▸ **Study material**

..............................

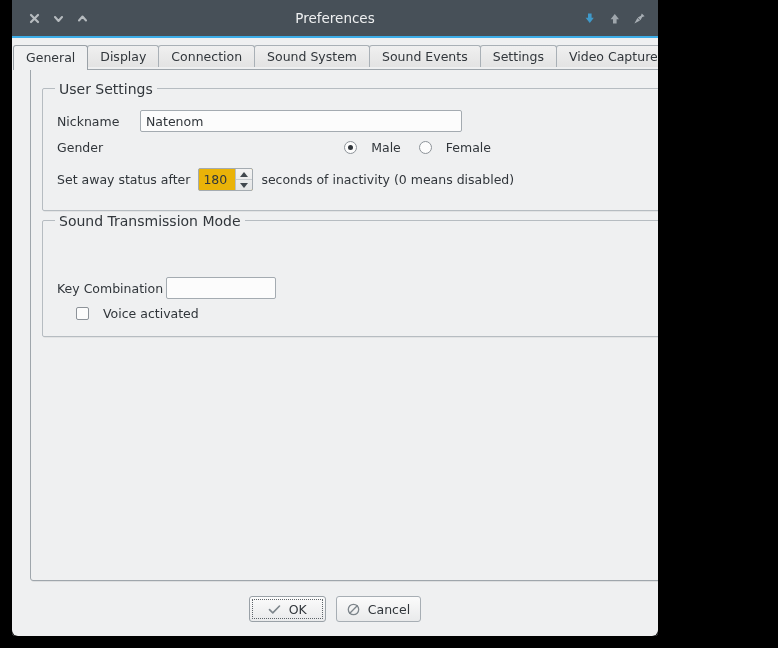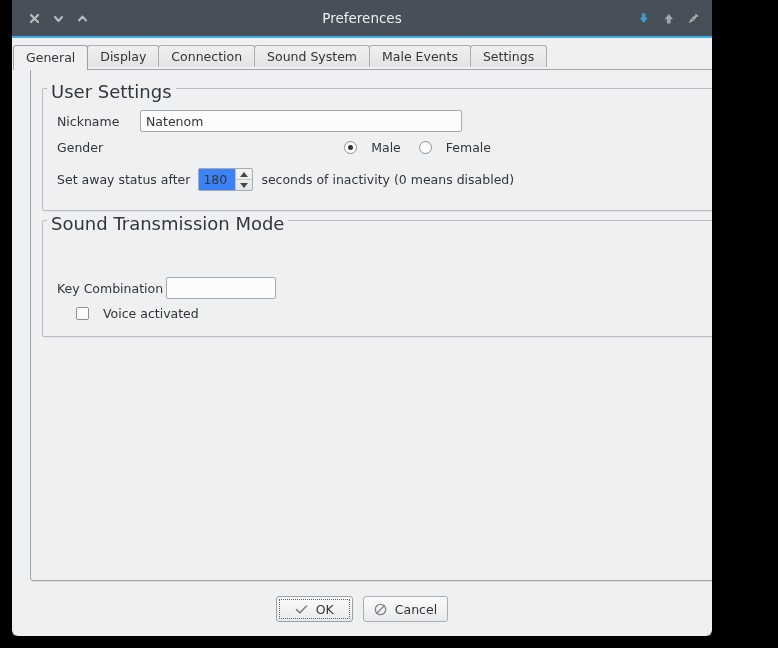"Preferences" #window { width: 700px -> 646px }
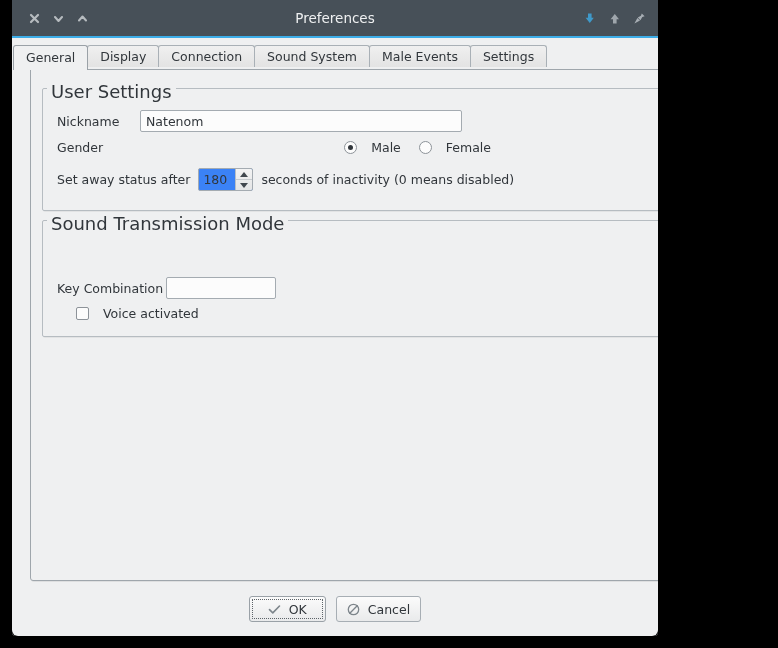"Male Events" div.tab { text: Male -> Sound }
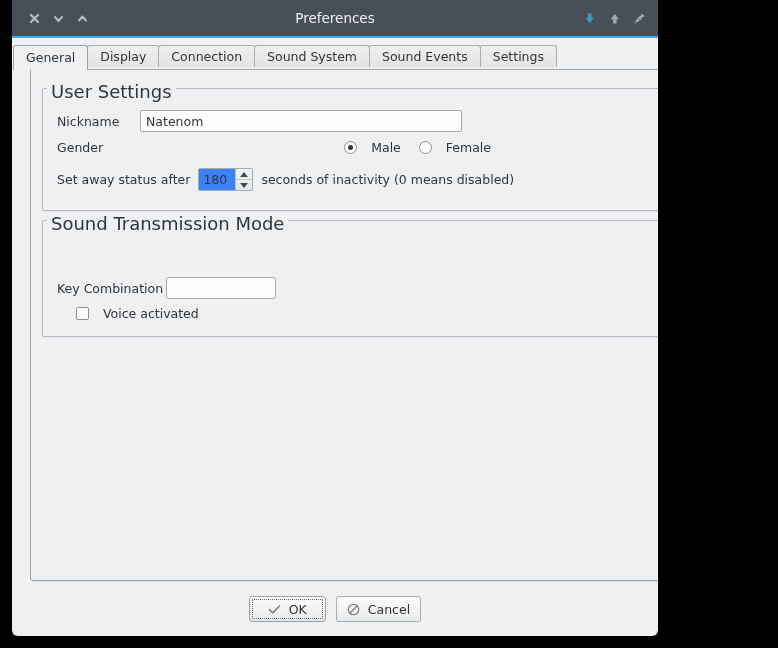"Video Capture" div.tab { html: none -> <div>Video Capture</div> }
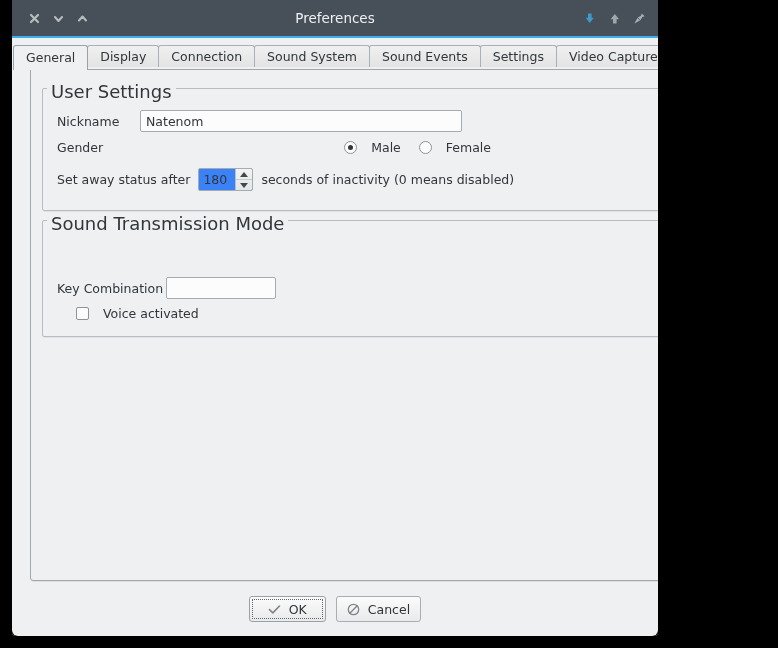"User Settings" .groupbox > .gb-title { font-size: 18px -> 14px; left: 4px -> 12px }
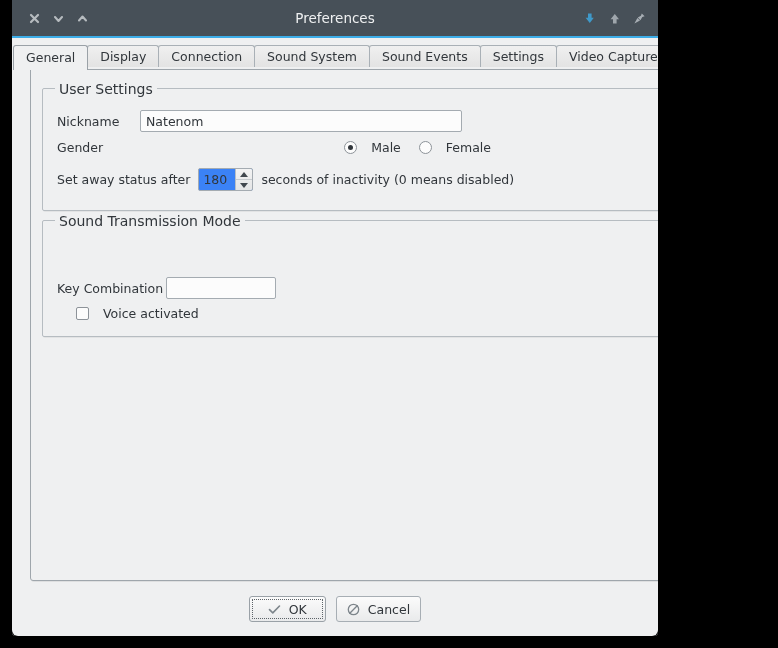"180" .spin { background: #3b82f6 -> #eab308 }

..............................

▸ **Your instructions**
Every line above is to be duplicated exactly; no picture should be carried over.

▸ **Result below**
"Preferences" #window { width: 700px -> 646px }
"Male Events" div.tab { text: Male -> Sound }
"Video Capture" div.tab { html: none -> <div>Video Capture</div> }
"User Settings" .groupbox > .gb-title { font-size: 18px -> 14px; left: 4px -> 12px }
"180" .spin { background: #3b82f6 -> #eab308 }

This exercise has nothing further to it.